I work for one of the most knowledgeable and smartest professionals in the industry that most people don't know about, his name is Craig Danuloff and he's the founder of Commerce 360. The one major thing I've learned from Craig is that without web analytics for websites, what's the point? It doesn't matter what your hunch is, or your theory, if you cannot prove to the client it works - it's worthless. Craig writes a lot about analytics (and other important things) and shares his extensive knowledge with the community quite often.
Without analytics, you are flying blind. How can you measure if a landing page is doing well? How can you know if something you did affected the conversion rate? Which keywords are driving the most traffic? Where is your traffic coming from? If you don't have any form of analytics, on your website, you cannot answer any of these questions.

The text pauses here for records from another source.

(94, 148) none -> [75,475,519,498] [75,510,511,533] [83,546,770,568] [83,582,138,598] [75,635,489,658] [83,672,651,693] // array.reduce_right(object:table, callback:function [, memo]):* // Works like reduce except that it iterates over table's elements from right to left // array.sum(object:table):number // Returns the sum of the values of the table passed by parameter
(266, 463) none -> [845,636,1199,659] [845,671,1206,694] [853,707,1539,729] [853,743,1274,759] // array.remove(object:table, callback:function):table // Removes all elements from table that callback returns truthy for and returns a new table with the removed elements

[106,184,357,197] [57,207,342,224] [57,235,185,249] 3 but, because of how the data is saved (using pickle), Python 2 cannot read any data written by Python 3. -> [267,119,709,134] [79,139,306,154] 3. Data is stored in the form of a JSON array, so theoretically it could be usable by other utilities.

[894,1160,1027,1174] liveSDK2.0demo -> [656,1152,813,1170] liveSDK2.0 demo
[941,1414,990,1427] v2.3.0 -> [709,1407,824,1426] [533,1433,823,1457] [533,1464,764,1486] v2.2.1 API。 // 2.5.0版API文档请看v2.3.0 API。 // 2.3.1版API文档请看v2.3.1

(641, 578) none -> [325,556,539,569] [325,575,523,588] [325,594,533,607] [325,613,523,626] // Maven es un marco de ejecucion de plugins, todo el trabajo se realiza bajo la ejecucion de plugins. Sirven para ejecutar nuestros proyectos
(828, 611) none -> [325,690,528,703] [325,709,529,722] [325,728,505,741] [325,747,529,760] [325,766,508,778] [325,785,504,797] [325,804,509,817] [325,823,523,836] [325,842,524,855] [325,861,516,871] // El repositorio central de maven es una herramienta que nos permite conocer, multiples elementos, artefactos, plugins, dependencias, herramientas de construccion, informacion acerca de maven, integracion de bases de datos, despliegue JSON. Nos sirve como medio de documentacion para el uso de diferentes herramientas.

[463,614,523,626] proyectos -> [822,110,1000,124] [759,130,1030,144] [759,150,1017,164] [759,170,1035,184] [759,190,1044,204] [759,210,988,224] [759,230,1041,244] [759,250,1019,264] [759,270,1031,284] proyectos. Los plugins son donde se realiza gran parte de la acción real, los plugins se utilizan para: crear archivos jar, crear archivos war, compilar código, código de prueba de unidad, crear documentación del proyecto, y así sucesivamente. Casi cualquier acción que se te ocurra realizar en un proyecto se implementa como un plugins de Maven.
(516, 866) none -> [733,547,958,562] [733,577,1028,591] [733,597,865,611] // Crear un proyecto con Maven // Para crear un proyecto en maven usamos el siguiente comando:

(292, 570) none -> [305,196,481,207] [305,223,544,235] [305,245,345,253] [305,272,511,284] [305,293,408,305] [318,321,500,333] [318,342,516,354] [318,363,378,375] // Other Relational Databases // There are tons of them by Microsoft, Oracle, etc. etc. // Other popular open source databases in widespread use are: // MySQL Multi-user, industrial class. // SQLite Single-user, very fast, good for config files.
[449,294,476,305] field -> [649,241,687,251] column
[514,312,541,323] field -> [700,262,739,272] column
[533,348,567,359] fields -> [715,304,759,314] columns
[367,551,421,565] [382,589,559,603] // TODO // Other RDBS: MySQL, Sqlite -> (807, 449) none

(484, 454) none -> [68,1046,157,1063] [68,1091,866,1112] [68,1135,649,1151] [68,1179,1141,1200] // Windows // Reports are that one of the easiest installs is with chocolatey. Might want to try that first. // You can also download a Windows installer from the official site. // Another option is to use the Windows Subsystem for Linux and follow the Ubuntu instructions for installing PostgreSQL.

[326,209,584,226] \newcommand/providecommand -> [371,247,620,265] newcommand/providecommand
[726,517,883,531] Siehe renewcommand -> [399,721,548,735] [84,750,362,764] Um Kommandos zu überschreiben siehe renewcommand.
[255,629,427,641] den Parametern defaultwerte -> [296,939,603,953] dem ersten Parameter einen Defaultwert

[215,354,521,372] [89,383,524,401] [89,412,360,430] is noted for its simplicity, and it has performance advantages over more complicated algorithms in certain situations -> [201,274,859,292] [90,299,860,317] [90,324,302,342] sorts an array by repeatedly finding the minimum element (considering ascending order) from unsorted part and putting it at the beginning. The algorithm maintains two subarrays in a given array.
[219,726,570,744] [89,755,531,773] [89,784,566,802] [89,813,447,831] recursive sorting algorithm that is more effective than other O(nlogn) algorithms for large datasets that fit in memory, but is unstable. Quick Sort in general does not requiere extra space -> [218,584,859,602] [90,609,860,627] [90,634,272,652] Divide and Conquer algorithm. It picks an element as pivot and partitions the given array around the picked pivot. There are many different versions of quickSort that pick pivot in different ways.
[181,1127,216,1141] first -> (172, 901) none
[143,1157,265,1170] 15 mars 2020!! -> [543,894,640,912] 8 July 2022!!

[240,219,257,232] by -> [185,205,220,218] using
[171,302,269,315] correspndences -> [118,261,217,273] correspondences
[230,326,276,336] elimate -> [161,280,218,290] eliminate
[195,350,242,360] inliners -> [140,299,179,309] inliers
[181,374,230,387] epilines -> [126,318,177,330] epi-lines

Even the smallest and newest sites can afford website analytics. How? There are packages from companies that are free to use and rather simple to install. If your webmaster is coding your website, or you are the webmaster, most of these free packages are just a simple snippet of code that should be applied to all the pages of your website. Here's just three (there are a few more out there) packages you can try:
As your site grows, or if you have a much bigger site than a smaller retailer would, you need to move into the higher level analytics. There is an investment involved, however, it will return data to you that will be many times worth the initial investment. Here's just a few (off the top of my head):
- Index Tools
- Click Tracks
- Webside Story
- Coremetrics (enterprise level)
- Omniture (enterprise level)
Some of these packages also have bid management built into their systems, so if you are a retailer with a wide bucket of keywords that are being managed, an all in one package might be for you.
With all the fuss about Google's click fraud rate in recent days, I think it makes the point more than ever why you should be tracking and analyzing all of the traffic coming into to your site. If those articles aren't enough - here's one from the folks at Pepperjam, who had issues with Yahoo! Search Marketing and apparent click fraud.
Because they had analytics in place for their clients, they were able to track down issues with keywords that normally were pretty "quiet", that overnight experienced a tremendous amount of inbound traffic from the Yahoo! content network. Although never admitting to click fraud being the problem - without the analytics to back them up, Pepperjam would have never received the courtesy credit from Yahoo! for their clients.
There are so many reason for having analytics, that I can't really find a reason, NOT to have it on any website. Especially if you can get a small package for free. Some webmasters fear the Google analytics package, since they feel Google could use the data against them. I say, if that's what you are concerned with just use the analytics, don't integrate your Adwords with it, or use a different package all together. The point is, by not having an analytics package applied to your site, your company is the only one loosing out.